After a divorce, two lawsuits and a drop in business due to the recession, she's having trouble making her mortgage payments. The value of her condo has dropped by more than a third in the past two years. The developer started liquidating vacated units in her building at fire sale prices to pay off debts. Pamela considered going into foreclosure, but instead, plans to sell her condo and eat the loss.

"There's a bit of pride there," she says. "I'd be embarrassed if I foreclosed on my home."

It's not just embarrassment that's to blame. Americans believe strongly in the value of homeownership, even if owning one's home – as opposed to renting it – is more expensive.

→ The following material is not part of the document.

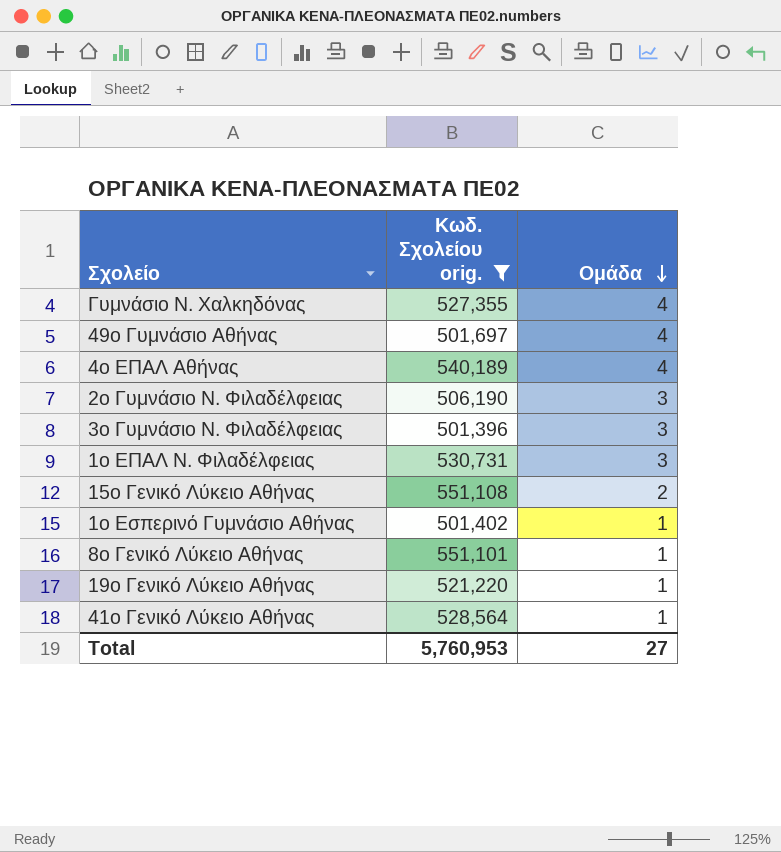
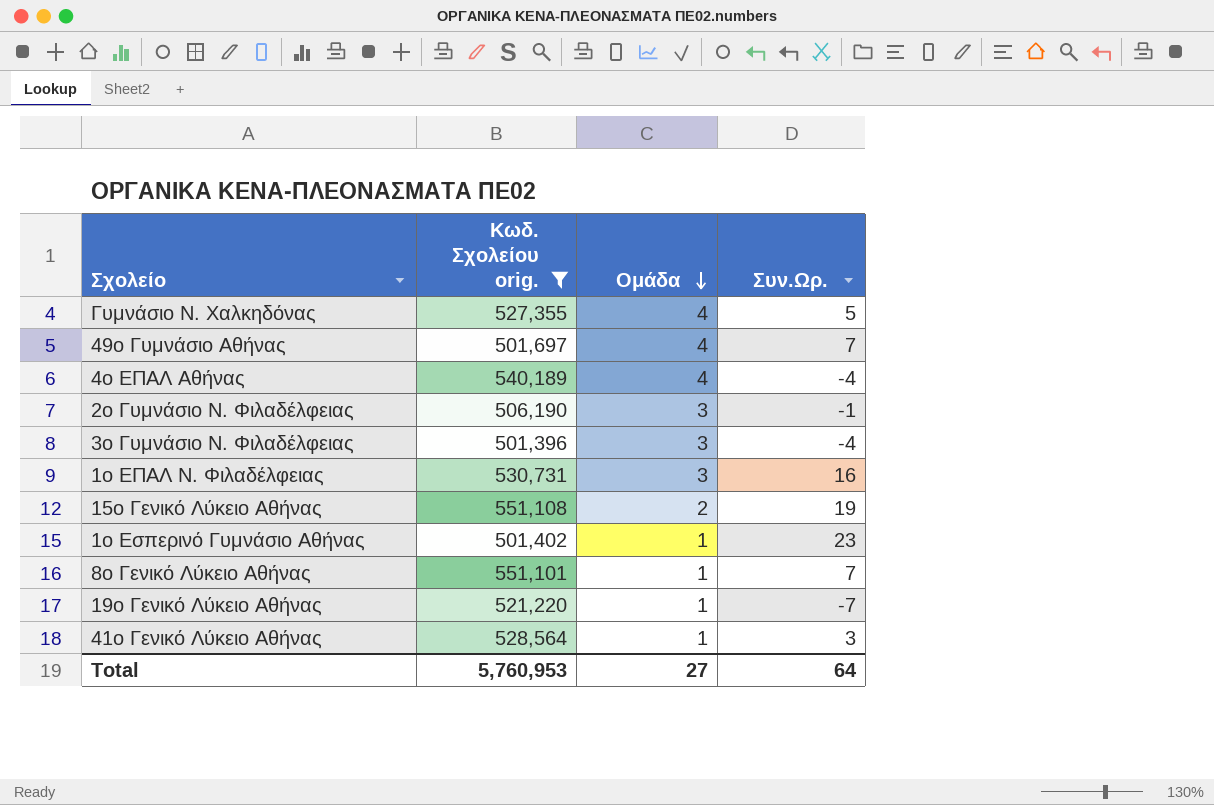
column Συν.Ωρ. | position: none -> 4

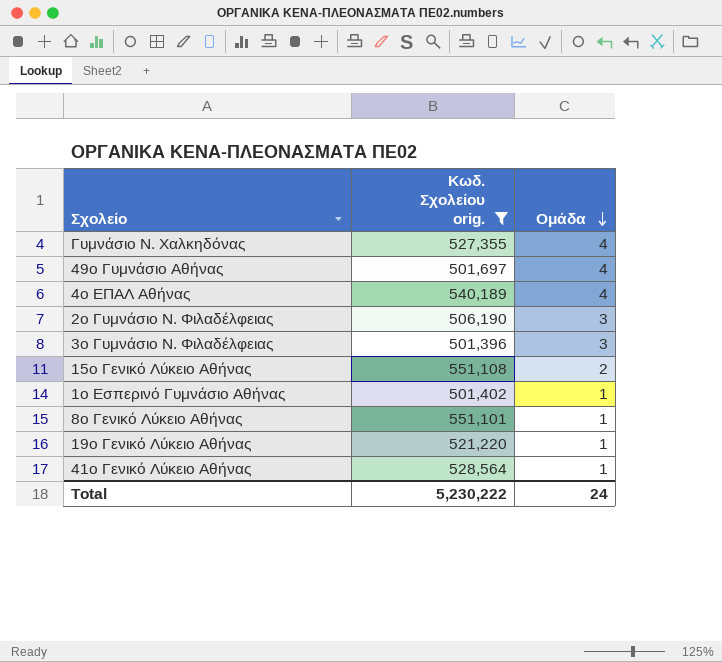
column Συν.Ωρ. | position: 4 -> none
row 1ο ΕΠΑΛ Ν. Φιλαδέλφειας: 530,731 | 3 | 16 -> none
Total | Κωδ. Σχολείου orig.: 5,760,953 -> 5,230,222
Total | Ομάδα: 27 -> 24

"Homeownership is … an extension of self; if one owns a part of a country, one tends to feel at one with that country," Robert Shiller, a Yale professor and widely respected real estate expert, wrote in an op-ed piece in the New York Times last year. "Policy makers around the world have long known that, and hence, have supported the growth of homeownership."

Of course, there's nothing wrong with wanting to fulfill one's obligations. The American work ethic, handed down by Puritan ancestors, is built on a strong commitment to duty. But when those on the other side of the contract – lenders – are acting on a different set of norms that requires them to maximize profits instead, homeowners end up bearing the brunt of the cost, says White.

"There's a double standard," he says, pointing out that banks have received trillions of dollars in bailout money to help them minimize their losses. "A corporation would walk away in a New York second from an underwater mortgage."

To make matters worse, many Americans who are so far behind on their mortgage payments that they have little hope of ever catching up, are still trying to make their payments. Some take out more credit card loans or cut back on essential spending.

Sneaky Lenders?

With little regard for their personal circumstances, lenders continue to demand payments, even when they know the owner will foreclose eventually.

"I see it all the time. Lenders try to sneak by," says Darren Hamm, a housing counselor at Neighborhood Housing Services of Greater Cleveland, who helps owners negotiate loan modifications and foreclosures. "Even if you're behind, they try to get you to repay it as if you could catch up. But they're just stacking the deck."